Softshell Turtles and softshell Turtle products are in use for medical purpose in many countries across the Indian ocean. Stories about this animal were gathered and written by students. They are all part of a pedagogical project, funded by the National University of Singapore and the Université de Paris. The Bestiary site is a work-in-progress and a participatory educational tool, representing animals whose products or body parts are used to promote health and healing.
Softshell Turtle (Islamic Cultures / Bangladesh)
A Story by Annu Jalais
(Black Soft-Shelled Turtle also known as the Bostami turtle) Bangladesh
In Bangladesh’s city of Chittagong’s Nasirabad area, there is a little hill on top of which there is a shrine dedicated to the memory of Hazrat Bayezid Bostami, a famous Sufi saint who is believed to have come to Bengal all the way from the city of Bastam in Iran. We know very little about this holy person. The shrine or the dargah complex consists of what is believed to be the “tomb” (a sarcophagus containing shells and corals and perhaps five drops of the saint’s blood) in a modern-day brick structure. The complex also shelters an old mosque, believed to have been built in the time of Emperor Aurangzeb, and a “magical” pond. The pond is full of turtles that are called “mazari” (i.e. “belonging to the mazar” of the sacred tomb i.e. of the saint), and people from all over Bangladesh come to see these turtles to be blessed by them.
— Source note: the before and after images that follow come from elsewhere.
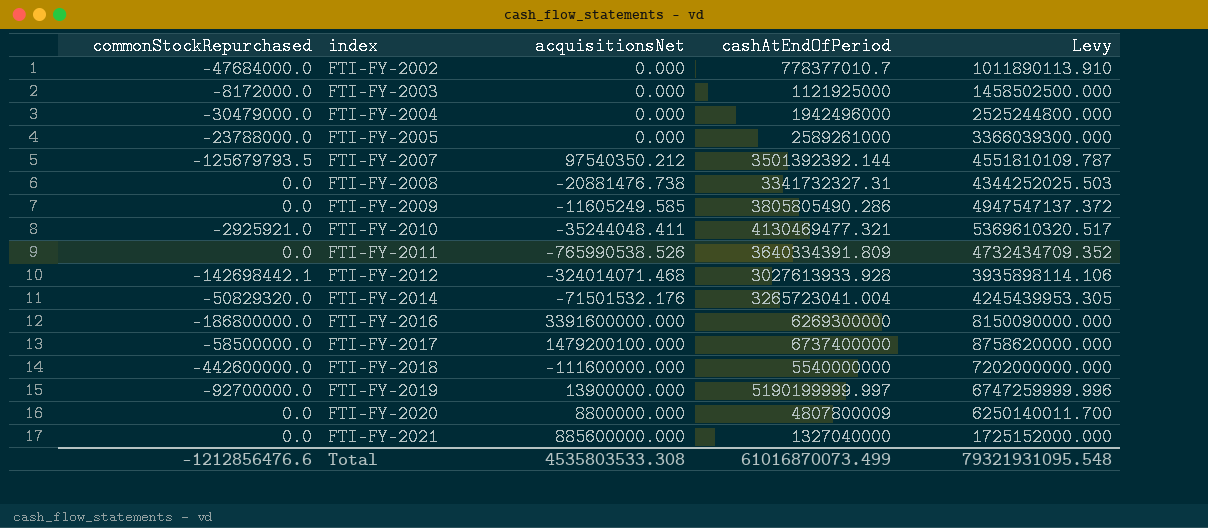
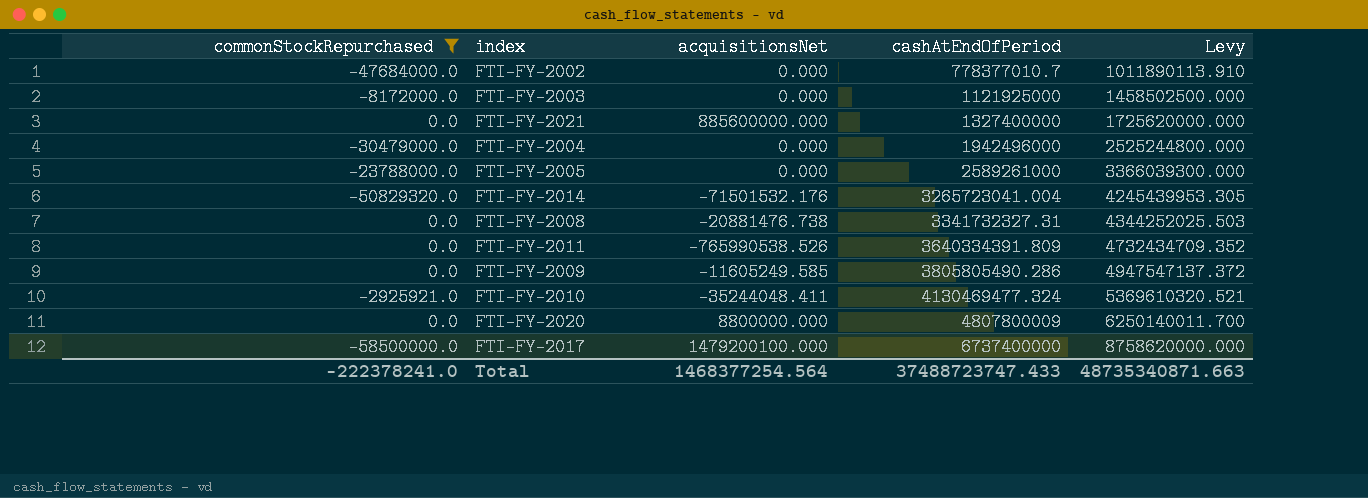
filter: none -> commonStockRepurchased >= -58500000.0
row order: index ascending -> cashAtEndOfPeriod ascending
FTI-FY-2021 | cashAtEndOfPeriod: 1327040000 -> 1327400000
FTI-FY-2021 | Levy: 1725152000.000 -> 1725620000.000
FTI-FY-2010 | cashAtEndOfPeriod: 4130469477.321 -> 4130469477.324
FTI-FY-2010 | Levy: 5369610320.517 -> 5369610320.521
Total | commonStockRepurchased: -1212856476.6 -> -222378241.0
Total | acquisitionsNet: 4535803533.308 -> 1468377254.564
Total | cashAtEndOfPeriod: 61016870073.499 -> 37488723747.433
Total | Levy: 79321931095.548 -> 48735340871.663

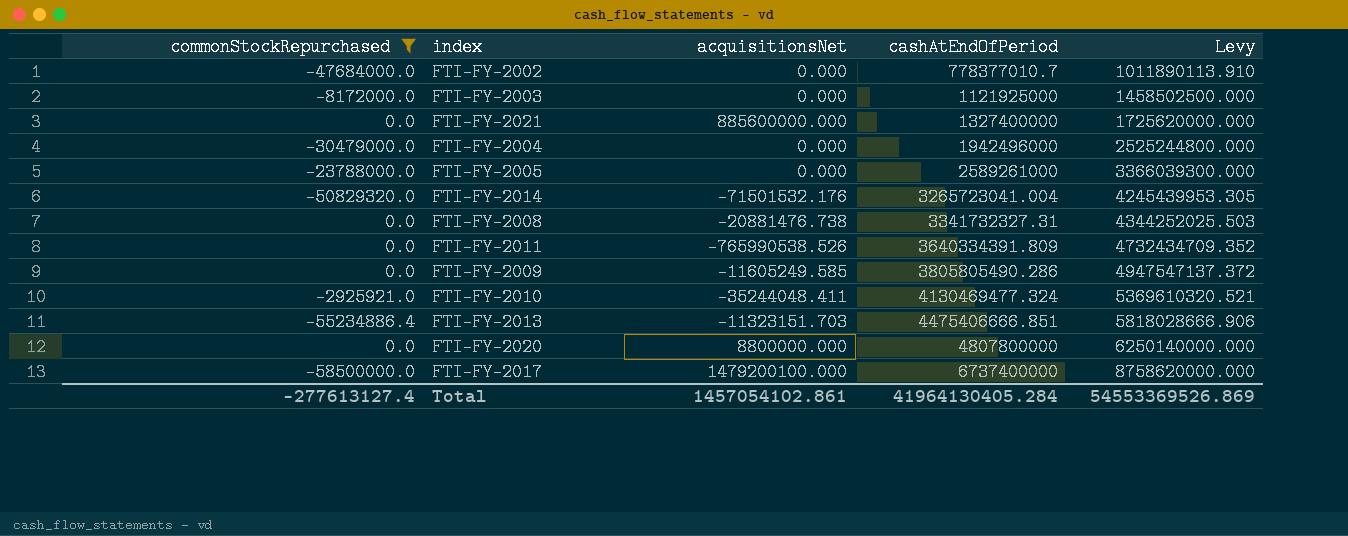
row FTI-FY-2013: none -> -55234886.4 | -11323151.703 | 4475406666.851 | 5818028666.906
FTI-FY-2020 | cashAtEndOfPeriod: 4807800009 -> 4807800000
FTI-FY-2020 | Levy: 6250140011.700 -> 6250140000.000
Total | commonStockRepurchased: -222378241.0 -> -277613127.4
Total | acquisitionsNet: 1468377254.564 -> 1457054102.861
Total | cashAtEndOfPeriod: 37488723747.433 -> 41964130405.284
Total | Levy: 48735340871.663 -> 54553369526.869

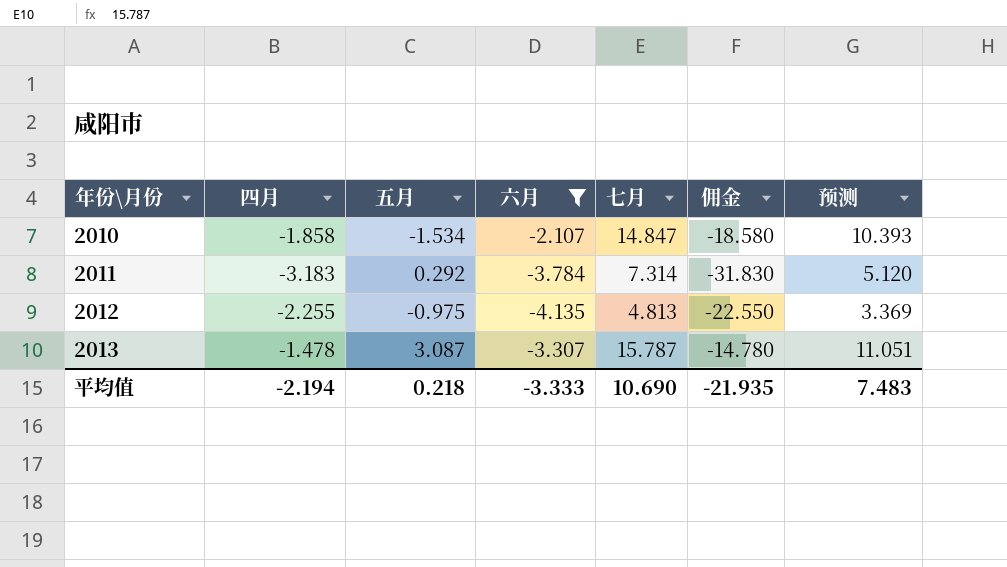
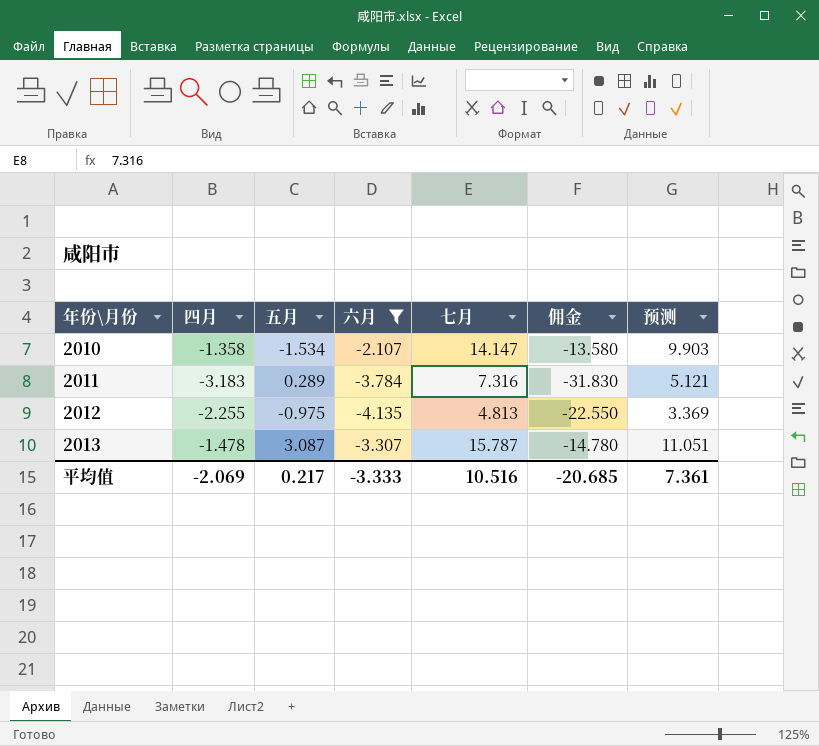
2010 | 四月: -1.858 -> -1.358
2010 | 七月: 14.847 -> 14.147
2010 | 佣金: -18.580 -> -13.580
2010 | 预测: 10.393 -> 9.903
2011 | 五月: 0.292 -> 0.289
2011 | 七月: 7.314 -> 7.316
2011 | 预测: 5.120 -> 5.121
平均值 | 四月: -2.194 -> -2.069
平均值 | 五月: 0.218 -> 0.217
平均值 | 七月: 10.690 -> 10.516
平均值 | 佣金: -21.935 -> -20.685
平均值 | 预测: 7.483 -> 7.361

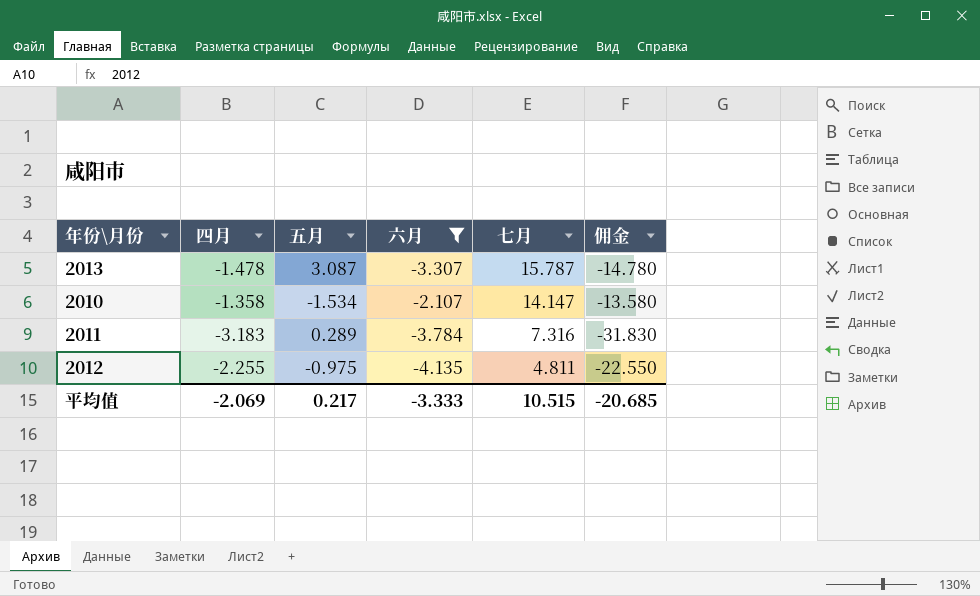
row order: 年份\月份 ascending -> 七月 descending
column 预测 | formula: [七月] * 0.7 -> none
2012 | 七月: 4.813 -> 4.811
平均值 | 七月: 10.516 -> 10.515

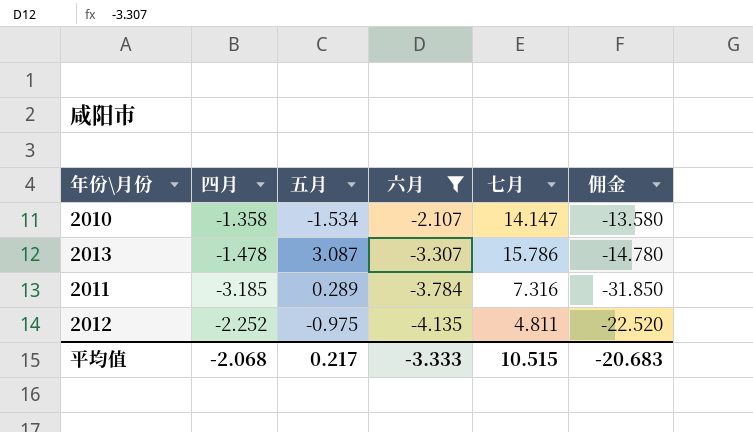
row order: 七月 descending -> 六月 descending
2013 | 七月: 15.787 -> 15.786
2011 | 四月: -3.183 -> -3.185
2011 | 佣金: -31.830 -> -31.850
2012 | 四月: -2.255 -> -2.252
2012 | 佣金: -22.550 -> -22.520
平均值 | 四月: -2.069 -> -2.068
平均值 | 佣金: -20.685 -> -20.683

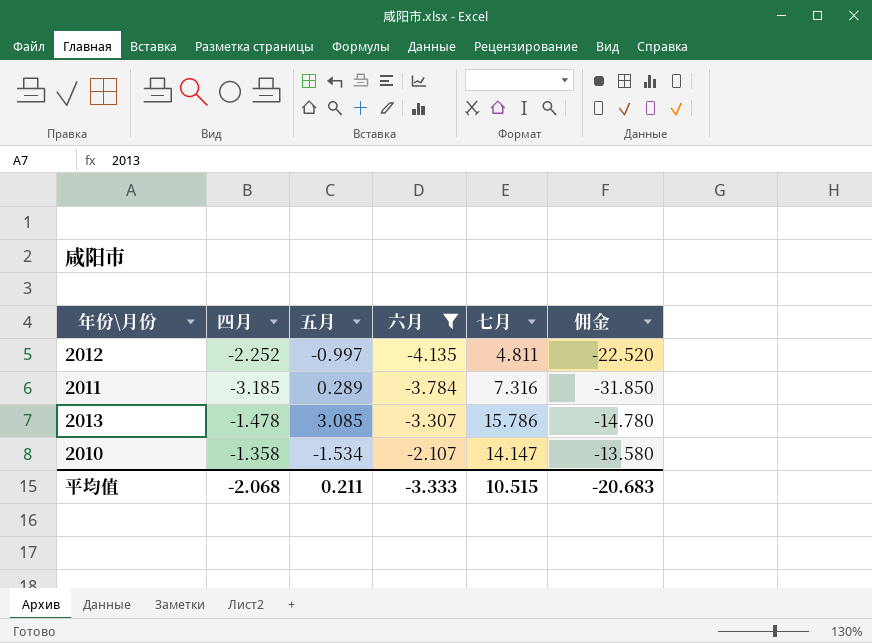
row order: 六月 descending -> 六月 ascending
2012 | 五月: -0.975 -> -0.997
2013 | 五月: 3.087 -> 3.085
平均值 | 五月: 0.217 -> 0.211

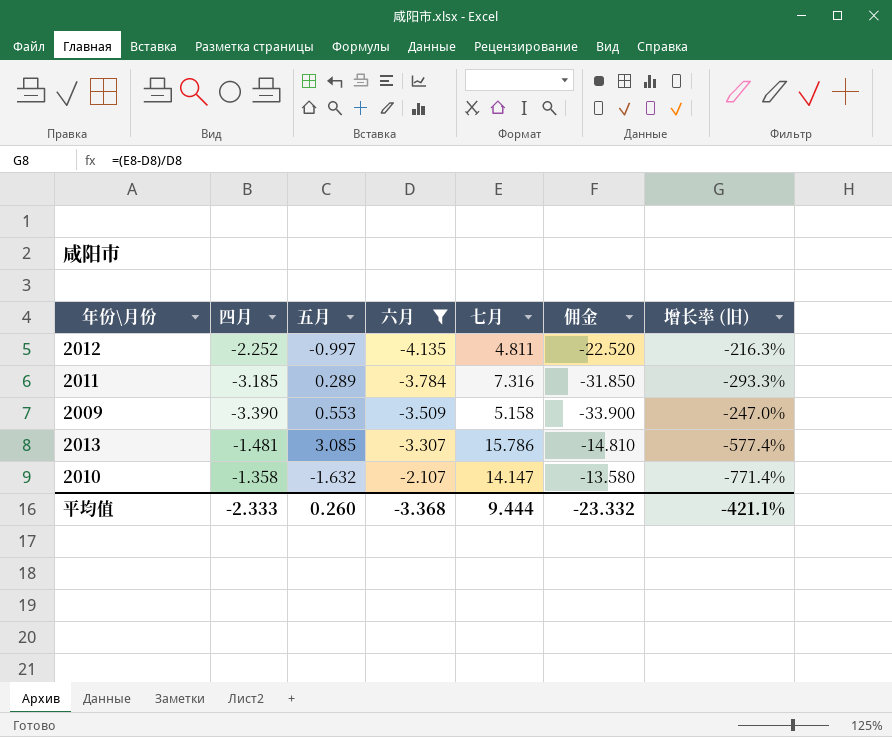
column 增长率 (旧) | formula: none -> ([七月] - [六月]) / [六月]
row 2009: none -> -3.390 | 0.553 | -3.509 | 5.158 | -33.900 | -247.0%
2013 | 四月: -1.478 -> -1.481
2013 | 佣金: -14.780 -> -14.810
2010 | 五月: -1.534 -> -1.632
平均值 | 四月: -2.068 -> -2.333
平均值 | 五月: 0.211 -> 0.260
平均值 | 六月: -3.333 -> -3.368
平均值 | 七月: 10.515 -> 9.444
平均值 | 佣金: -20.683 -> -23.332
They do so by feeding them bits of banana, rice balls, bread or meat extended towards them on a twig, and then by gently stroking their head.
The black softshell turtle has a very distinct nose and face, with a tube-like structure protruding from its nose resembling a snorkel. They also have strange hand-like structures that are webbed. Like all other softshell turtles, they also have a semi-flexible shell that is leathery.
Folk tales claim that these turtles are the descendants of evil spirits or jinns that incurred the wrath of the renowned saint while he was visiting the area. It is believed that the saint transformed the jinns into turtles as a punishment and that they are doomed to spend eternity in this pool. These black soft-shelled turtles are known as Bostami turtles or Bostami kachim and are locally believed to exist only in this pond. However, they also exist in a couple of other ponds – one attached to the Sakta Kamakhya temple in Assam, the other to a Shiva temple in Baneswar in Cooch Behar in West Bengal – as well as in the wild (two tiny populations were discovered in the wild in Assam). They are thus very rare and critically endangered.
Some say that Bayezid Bostami may not have visited Bengal and that what is believed to be his “tomb” is actually a “jawab” (i.e. a “response” or an “imitation”) or an answer to fervent prayers that he visits. Others, however, believe that he visited Chittagong during his lifetime. The story goes that overwhelmed by the devotion of his followers who were requesting him to stay back, the saint pierced his little finger and allowed a few drops of blood to fall to the ground, thus consecrating the place and allowing his followers to build a shrine in his name. Chittagong is a sea-port and is referred to as the “city of the twelve saints” and travellers from all over the world used to visit the port from as early as the 8th century CE. Hence it is not impossible that the saint visited in the 9th century. In popular culture, there are many poems singing the praises of ‘Shah Sultan of Nasirabad’ and it is believed that the songs refer to Bayejid Bostami as his actual name was ‘Sultan-ul-Arefin’. Muslim faqirs, saints and wanderers used to come to Chittagong and clear forests and then take their seat on hill-tops in imitation of viharas (Khan, 1871).